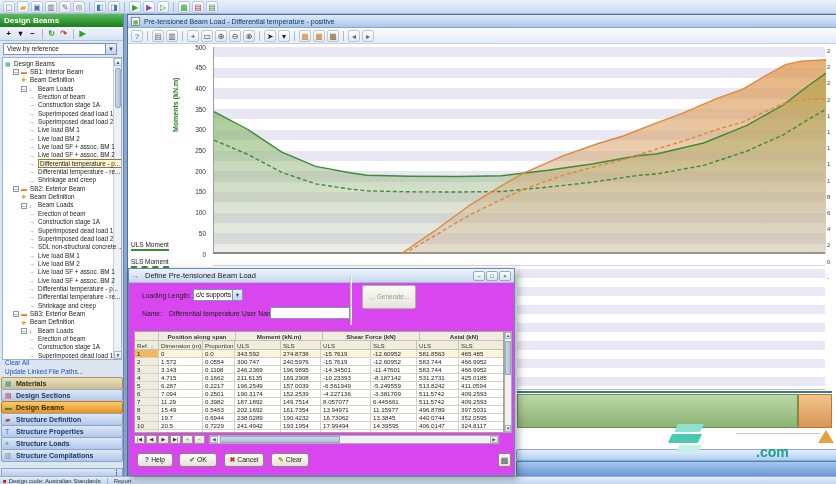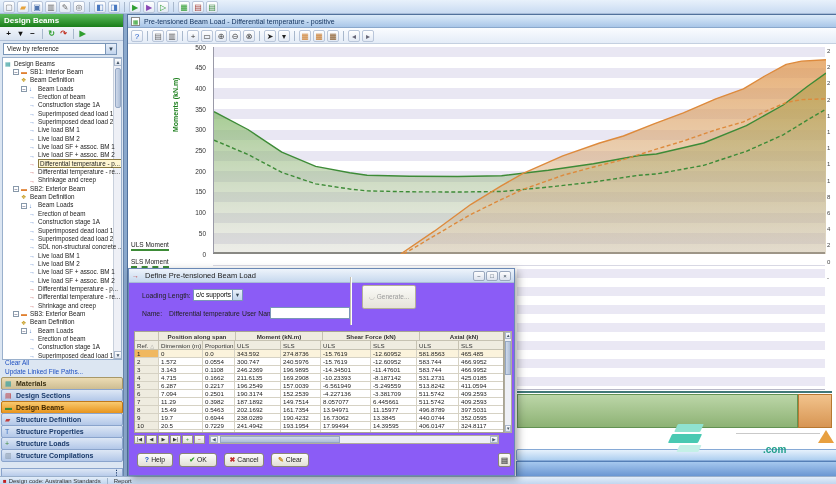--- a/index.html
+++ b/index.html
@@ -109,25 +109,25 @@
   .blue-bar2 { position:absolute; left:516px; top:461px; width:322px; height:16px;
     background:linear-gradient(#a6c8ee,#6a96d2); border:1px solid #557fb6; }
 
   
   .wm { position:absolute; left:666px; top:419px; width:150px; height:42px; }
   .wm .p1,.wm .p2,.wm .p3 { position:absolute; transform:skewX(-25deg); border-radius:1px; }
   .wm .p1 { left:10px; top:5px;  width:26px; height:8px; background:#8fe2d0; }
   .wm .p2 { left:4px;  top:15px; width:30px; height:9px; background:#49c9b2; }
   .wm .p3 { left:12px; top:26px; width:22px; height:7px; background:#c4f0e7; }
   .wm .brand { position:absolute; left:42px; top:2px; font-size:21px; font-weight:bold; color:#54595d; letter-spacing:1px; }
-  .wm .tld { position:absolute; left:97px; top:25px; font-size:10px; font-weight:bold; color:#1f9e8a; }
+  .wm .tld { position:absolute; left:90px; top:25px; font-size:14px; font-weight:bold; color:#1f9e8a; }
 
   
   .dialog { position:absolute; left:128px; top:268px; width:387px; height:208px;
-    background:#8b5cf6; border:1px solid #6a88b4; box-shadow:3px 3px 8px rgba(0,0,0,0.35); }
+    background:#d946ef; border:1px solid #6a88b4; box-shadow:3px 3px 8px rgba(0,0,0,0.35); }
   .dlg-titlebar { position:absolute; left:0; top:0; width:100%; height:14px;
     background:linear-gradient(#eef4fb,#c6d8ee); border-bottom:1px solid #a8bcd6;
     font-size:7.5px; color:#222; line-height:14px; padding-left:16px; }
   .dlg-title-ico { position:absolute; left:3px; top:3px; font-size:7px; color:#c04848; line-height:8px; }
   .dlg-winbtns { position:absolute; right:3px; top:2px; display:flex; }
   .dlg-winbtn { width:12px; height:10px; margin-left:1px; background:linear-gradient(#fdfdfd,#dde3ee);
     border:1px solid #9aa8be; border-radius:2px; font-size:6px; line-height:8px; text-align:center; color:#345; }
   .dlg-label { position:absolute; font-size:6.8px; color:#222; }
   .dlg-combo { position:absolute; left:64px; top:20px; width:50px; height:12px; background:#fff;
     border:1px solid #7a96b8; font-size:6.5px; line-height:10px; padding-left:2px; }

++++++++++

_Exercise:_ As listed above, the lines from the line with "position:absolute; left:666px; top:419px;" to the line with "position:absolute; left:42px; top:2px;" are to be echoed exactly, with both ends included and nothing added.

_Task answer:_
   .wm { position:absolute; left:666px; top:419px; width:150px; height:42px; }
   .wm .p1,.wm .p2,.wm .p3 { position:absolute; transform:skewX(-25deg); border-radius:1px; }
   .wm .p1 { left:10px; top:5px;  width:26px; height:8px; background:#8fe2d0; }
   .wm .p2 { left:4px;  top:15px; width:30px; height:9px; background:#49c9b2; }
   .wm .p3 { left:12px; top:26px; width:22px; height:7px; background:#c4f0e7; }
   .wm .brand { position:absolute; left:42px; top:2px; font-size:21px; font-weight:bold; color:#54595d; letter-spacing:1px; }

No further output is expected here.